Final answer:
It is true that an object can have high speed and a small velocity if it returns close to its starting position. Physics concepts such as velocity, acceleration, displacement, and wave-particle duality have intricate nuances, often leading to counterintuitive facts like gravity affecting light with no rest mass.
Step-by-step explanation:
For the statement 'For any given motion, it is possible that an object could move very fast yet have an abnormally small velocity', the answer is true. This is because velocity is a vector quantity, meaning it has both magnitude and direction, while speed only measures the magnitude of motion. An object can be moving back and forth very quickly (high speed) but if it returns to a position close to its start, its overall displacement is small, leading to a low velocity. For example, a pendulum moves rapidly but its average velocity over time can be close to zero if it returns to its starting point.

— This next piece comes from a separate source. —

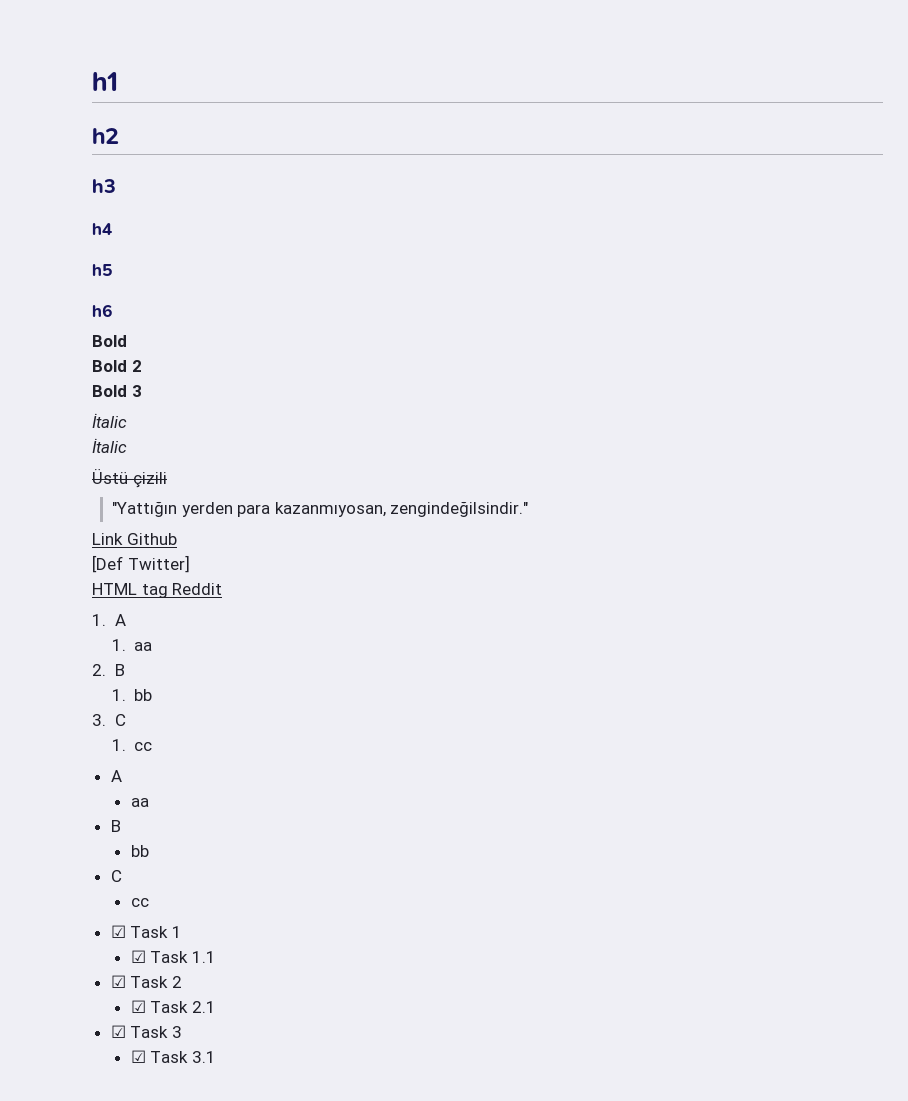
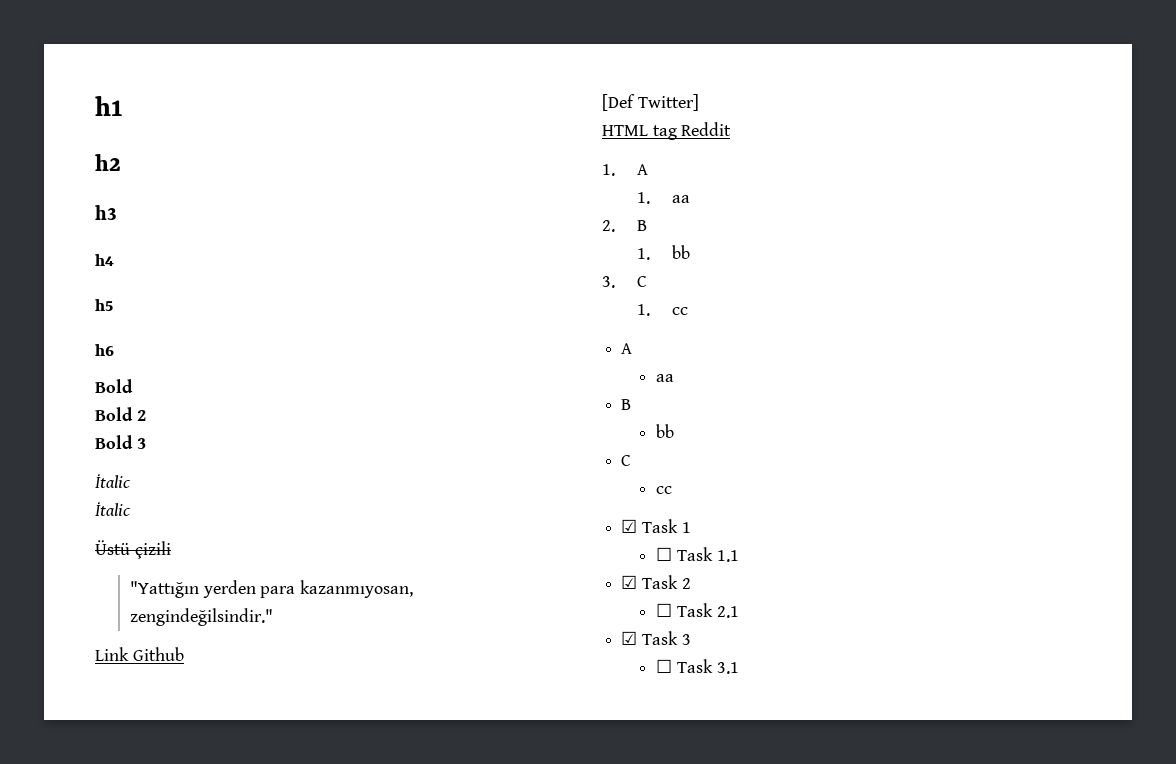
[130,950,146,963] ☑ -> [656,547,673,561] ☐
[130,1000,146,1013] ☑ -> [656,603,673,617] ☐
[130,1050,146,1063] ☑ -> [656,659,673,673] ☐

Regarding other true or false questions:
- The position vs time graph of an object that is speeding up is not a straight line. It's curved, indicating acceleration, so the statement is false.
- Instantaneous speed and instantaneous velocity can be the same if there is no change in direction of motion, making the statement false.
- The observed frequency does not become infinite when the source is moving at the speed of sound; it increases, but does not reach infinity, so the statement is false.
- When an object moves with constant acceleration, its displacement vs time graph is curved, and displacement vs time squared is a straight line, making the statement true.
Average velocity can be negative if the net displacement is in the negative direction of the chosen coordinate system, meaning the first option is true.
Lastly, as GRASP CHECK indicates, average speed can be less than average velocity if the path taken is longer than the displacement, so the statement is true.
Light, which behaves as a particle or a wave and has no rest mass, is indeed affected by gravity due to its energy/momentum, hence the statement is true. Wave-particle duality exists primarily on the microscopic scale for elementary particles like electrons, and not on the macroscopic scale, so the statement is false.